Comme d’autres créateurs de bande dessinée en vue aujourd’hui (Fabcaro et Joann Sfar bien sûr, mais également Marion Fayolle ou Nicolas de Crécy), Emmanuel Guibert a diversifié son expression en s’essayant au récit littéraire. Paru en 2021 dans la collection « Sygne » chez Gallimard, Mike est un livre sur l’amitié, celle qui unissait l’auteur de La Guerre d’Alan et d’Ariol à un architecte américain, dont le texte évoque la fin de vie. Les deux hommes partageaient la même passion pour la pratique assidue du dessin d’observation. C’est pourquoi les réflexions sur le dessin abondent dans le livre. Comme j’en reprenais récemment la lecture, je me suis souvenu que plusieurs m’avaient frappé et que je les avais soulignées. Aussi – présumant que, sans doute, tous ceux qui admirent le talent de dessinateur d’Emmanuel n’ont pas nécessairement eu la curiosité de lire cet ouvrage sans images –, je me propose d’en donner ici un petit florilège, assorti de brefs commentaires (en italiques).
« Dessiner, ce n’est pas tant accumuler des carnets sur une étagère que s’incorporer le monde et en être toujours occupé. C’est aussi, grâce à une mémoire des formes entretenue, faire dialoguer le monde présent et celui des souvenirs. Tirer constamment des traits entre ce qu’il [Mike] voit et ce qu’il a vu. » (page 11)
Dans cette mémoire des formes, il y a la mémoire des formes que l’on a observées sur le motif mais aussi une mémoire médiate, celle de ces mêmes formes telles que d’autres artistes ont pu se les approprier et les restituer.
« Le dessin d’observation est une épreuve de force. Ce qui passe devant nos yeux, si on veut vraiment le voir, il faut s’en emparer. Tendre le regard comme on tend la main. L’alentour ne se refuse pas mais ne se donne pas non plus ; on doit le saisir. C’est exigeant physiquement de bien attraper ce qu’on voit. C’est une dépense musculaire. On se consume pendant un croquis. » (pages 166-167)
Voilà une réflexion de nature à surprendre celui qui ne dessine pas. Faut-il appréhender le dessin d’observation comme un sport de combat ? S’agira-t-il quelque jour d’une discipline olympique ?
« Je ne dessine pas pour obtenir des dessins, la preuve : je ne les regarde plus quand je les ai finis. Je dessine pour vivre le moment où je dessine. » (page 207)

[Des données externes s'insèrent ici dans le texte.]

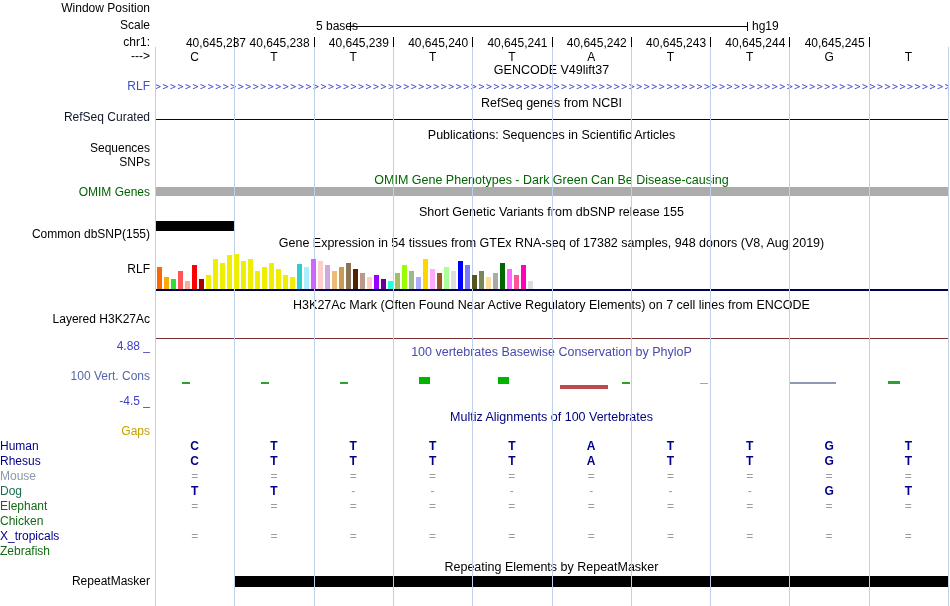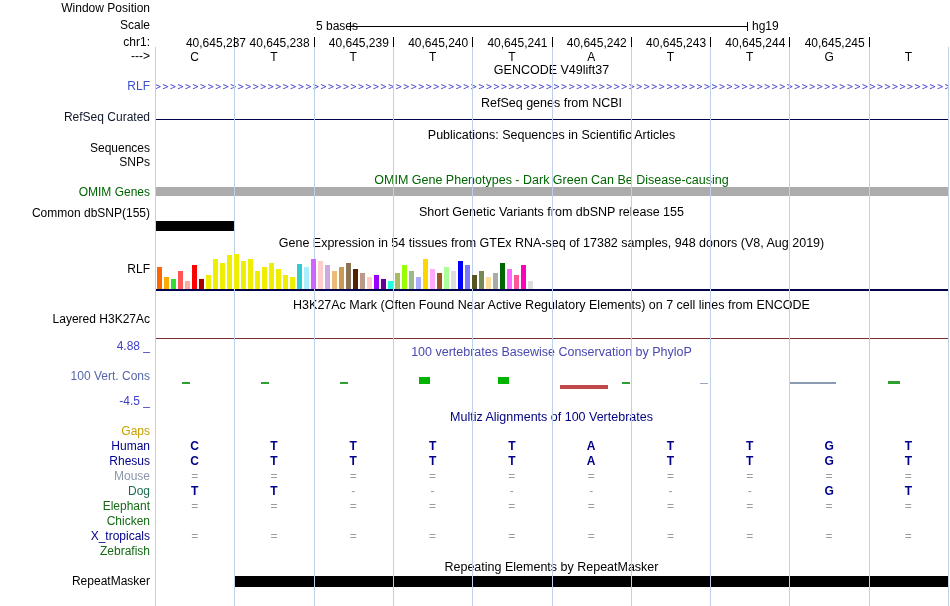"Common dbSNP(155)" div.lbl { top: 207px -> 228px }
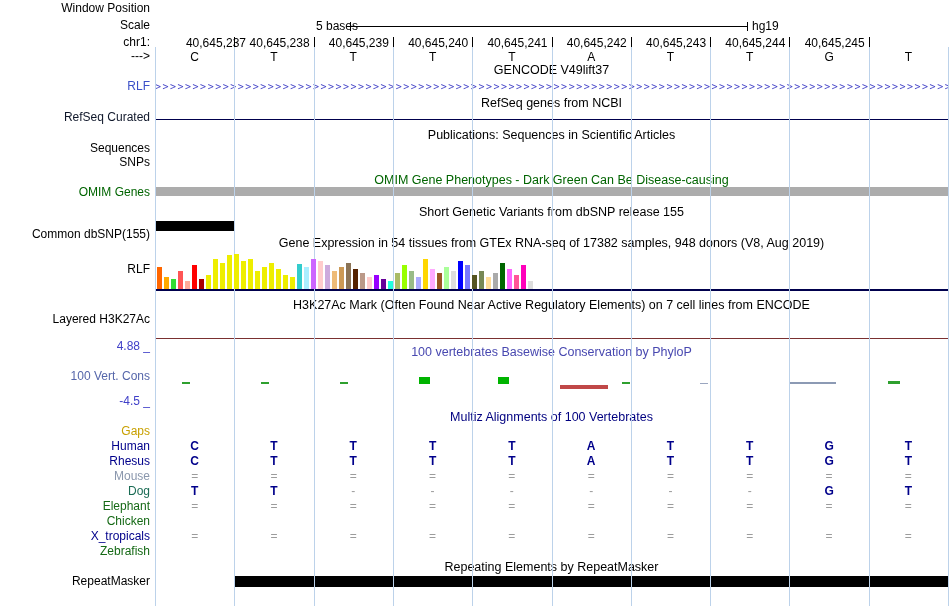"Human" .slabel { text-align: right -> left }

« Il faut manger pour vivre, et non pas vivre pour manger », disait l’Avare de Molière. Emmanuel Guibert dessine pour vivre, certes, mais il vit aussi pour dessiner. Ces dessins dont la justification est dans le temps de l’exécution même, dans ce qu’elle apporte de supplément de présence à soi et au monde, il en accumule des milliers et, de temps en temps, il en réunit une sélection dans un livre.
« Quand je dessine quelqu’un, si je ne truque pas, si je ne suis pas en pilotage automatique, je sens un afflux d’adrénaline libéré par un risque. On l’appelle le risque de rater mais le terme est faible. Il faudrait dire le risque de dénaturer. Si je dessine quelqu’un qui existe ou qui a existé, le risque de le trahir, de créer un alias contrefait qui porte son nom mais ne le représente pas. » (page 111)
Un visage humain ne serait-il pas le motif par excellence qui ne se livre pas ? Et si, comme l’affirmait Gaston Bachelard dans Le Droit de rêver, un visage humain est « une mosaïque où se composent une volonté de dissimuler et une fatalité de l’expression naturelle », comment le dessinateur peut-il négocier avec cette dualité ?
« C’est pour ça que j’aime ma vieille bande dessinée, qu’elle soit de qualité ou un peu foireuse. Contre vents et marées, avec ses pauvres moyens, elle persiste à s’occuper de l’homme. Elle le regarde s’escrimer avec la vie. Un personnage, elle le dessine dix mille fois sous toutes les coutures. Elle coiffe ou décoiffe sa houppette autant que nécessaire, le rhabille à chaque case, rapporte fidèlement ses paroles et ses pensées. Elle n’en a jamais fini de célébrer son héroïsme et son ridicule. » (page 209)
J’aime beaucoup cette conception généreuse selon laquelle la bande dessinée se préoccupe de l’homme. Je la préfère à cette idée, avancée ironiquement dans La Vérité sur l’affaire Bastien Vivès (p. 78), selon laquelle elle « met les gens dans des cases ». Et je rappellerai que Goethe, lorsqu’il eut entre les mains les manuscrits de deux des histoires en estampes de Töpffer, s’était émerveillé de voir comment « un fantôme comme celui de M. Jabot reproduit son individualité impossible sous les formes les plus variées… »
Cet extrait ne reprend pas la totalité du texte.